Texas Gov. George W. Bush continues to enhance his lead in the polls over Vice President Al Gore in the 2000 presidential race. Despite what we believe about the value of polling at this time in the contest, Bush’s success on the campaign trail contrasts with Gore’s constant difficulties (with staff, corruption charges and creating a “persona”) and is beginning to define a pattern that may continue. Over the past week, Bush has jumped into a 52-39 lead over Gore in a CNN-USA Today-Gallup poll; up from 48-44.

Give Bush credit for staying on message, focusing on issues that can expand his base and basically appearing to be a very likable man. The vice president, meanwhile, is wrestling with Justice Department investigators who are questioning his answers in recent interviews relating to his role in the 1996 campaign finance problems and reworking several of his issue stances.

More and more, I am hearing criticism of Gore’s current persona, the casual candidate. Golf shirts are fine for golf, but to campaign day after day in them is wearing thin. He does not look serious, and every picture tells the viewer that he is costumed . . . not natural. But how does he get back to the proper, suit-wearing vice president? If he switches now, he will be seen as “remaking Al Gore” again. He’s got to get himself centered and balanced so that he can focus the campaign on the issues that can help him win. Bush is doing that very well.

In what is already a record money year, the big checks keep rolling in to the national committees of the parties. The Republicans reported $12.2 million in soft money contributions for May; the Democrats hit $15 million with their record fundraiser. The Republicans still lead in the money column with just over $100 million so far for this year’s campaign, but they do not have the domination in funds that they had before. The Democrats are right on their heels.

Those checks are staggering to those of us who have been in the political arena for while. We used to think a $5,000 check was big and a $10,000 gift was a miracle. Now, you can’t get into the average congressman’s breakfast fundraiser with checks that size. It takes six figures to be a real player these days.

This is the first presidential campaign where a Web site is important, and every campaign has invested in Internet activity. The party sites are basic, comprehensive and not too slick. The Democratic National Committee is: www.democrats.org; the Republican National Committee is: www.gop.org. From these sites, you can find links to almost every imaginable campaign, the presidential candidates, the state organizations and the congressional committees.

The Republicans have given their Web operation a boost with some imaginative sites that capture your imagination and provoke your interaction. They have created a virtual convention (www.gopconvention.com) that allows the visitor to register as a convention delegate, get passes to the floor of the convention hall in Philadelphia and enjoy streaming video of convention action. It isn’t the same as attending a real convention, but it is remarkable simulation and very educational. At www.gop2000.com, the strategy of the general election is simulated. An electoral college map is displayed and the visitor is challenged to create the winning combination of states. It is quite instructive.
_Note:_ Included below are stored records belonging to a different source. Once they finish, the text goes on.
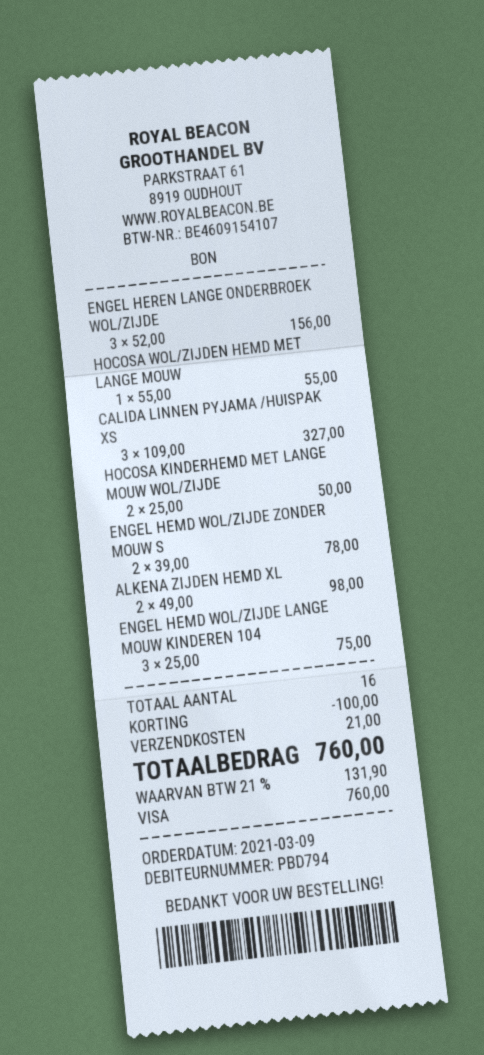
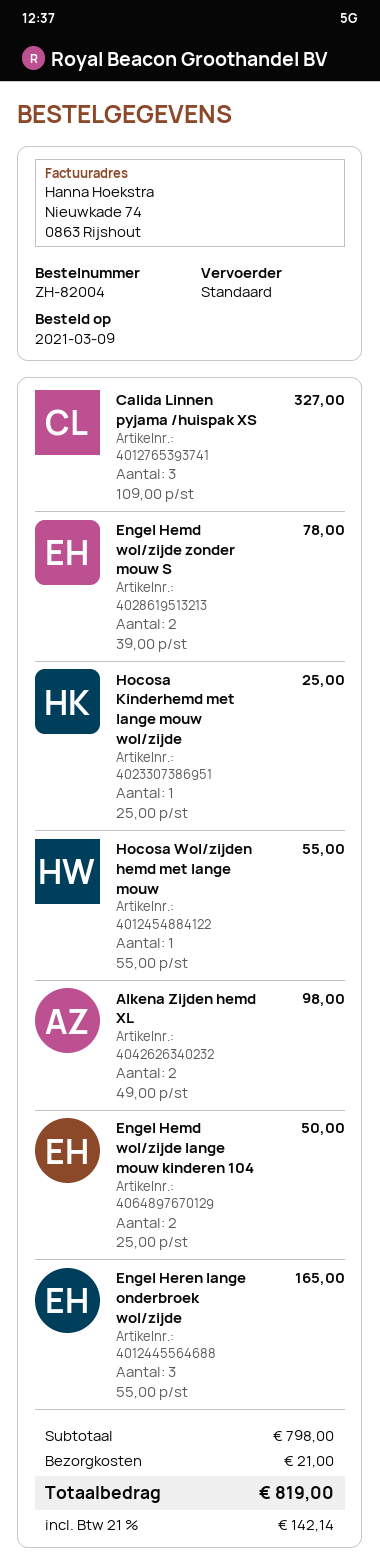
ENGEL HEREN LANGE ONDERBROEK WOL/ZIJDE: 3 x 52.00 = 156.00 -> 3 x 55.00 = 165.00
HOCOSA KINDERHEMD MET LANGE MOUW WOL/ZIJDE: 2 x 25.00 = 50.00 -> 1 x 25.00 = 25.00
ENGEL HEMD WOL/ZIJDE LANGE MOUW KINDEREN 104: 3 x 25.00 = 75.00 -> 2 x 25.00 = 50.00
discount: 100.00 -> none
tax: 21% = 131.90 -> 21% = 142.14
total: 760.00 -> 819.00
The other candidates and other parties are also well represented on the Web. The Reform Party is a real Internet-based party. It is planning to hold its primary election later this month on the Internet. Reform party members will cast their ballots exclusively on the Internet during a three week period leading up to their convention in Long Beach, California in early August. Their official Web site is www.rpusa.com, and from it one can link to its front runner, Pat Buchanan’s site or to that of John Hagelin, his challenger. Ralph Nader, now the nominee of The Green Party is also making the best of the Net. He has his party up on www.nader.com.

About this time in the election cycle, the third-party nominees raise their heads and demand attention. The issue isn’t so much getting elected as it is to influence the race.

Nader has been making the rounds of those populist groups, including important unions, that are disaffected by Gore’s positions on trade and who believe, of all things, that he is selling out on the environment. Buchanan also trumpets a protectionist platform but his far-right social platform and his weird international views limit his ability to convert the mainstream support he sought from labor. Nader might have a chance to get the support of the Teamsters and/or the steel workers, and that would hurt Gore’s chances.

Buchanan presumes to represent the far right and attract potential Bush supporters who cannot compromise on social issues. So far, Buchanan has fared poorly and is getting just a percent or two of the vote. Maybe the $12 million in federal funds that his party has coming will change that, but I doubt it. His big problem now is with the Reform Party itself. The party leadership resents his tactics in taking over their party and they are appalled by his platform. They want Ross Perot to come back to save them and they are likely to try to thwart the Buchanan effort at their ballot box and convention. Pat has his work cut out for him over the next six weeks, but the prize is big: $12 million to spend on his campaign this fall.

This past week, President Bill Clinton announced that his economic projections had been terribly wrong. The governmental surplus would be trillions of dollars larger than had been forecast.

What the new estimates mean to the presidential race is that the candidates have less to argue about. The numbers show that Bush can afford his tax cut while still allocating the kinds of money Gore wants for “needed programs.” The numbers may have taken the steam out of the economic debate to be held this fall.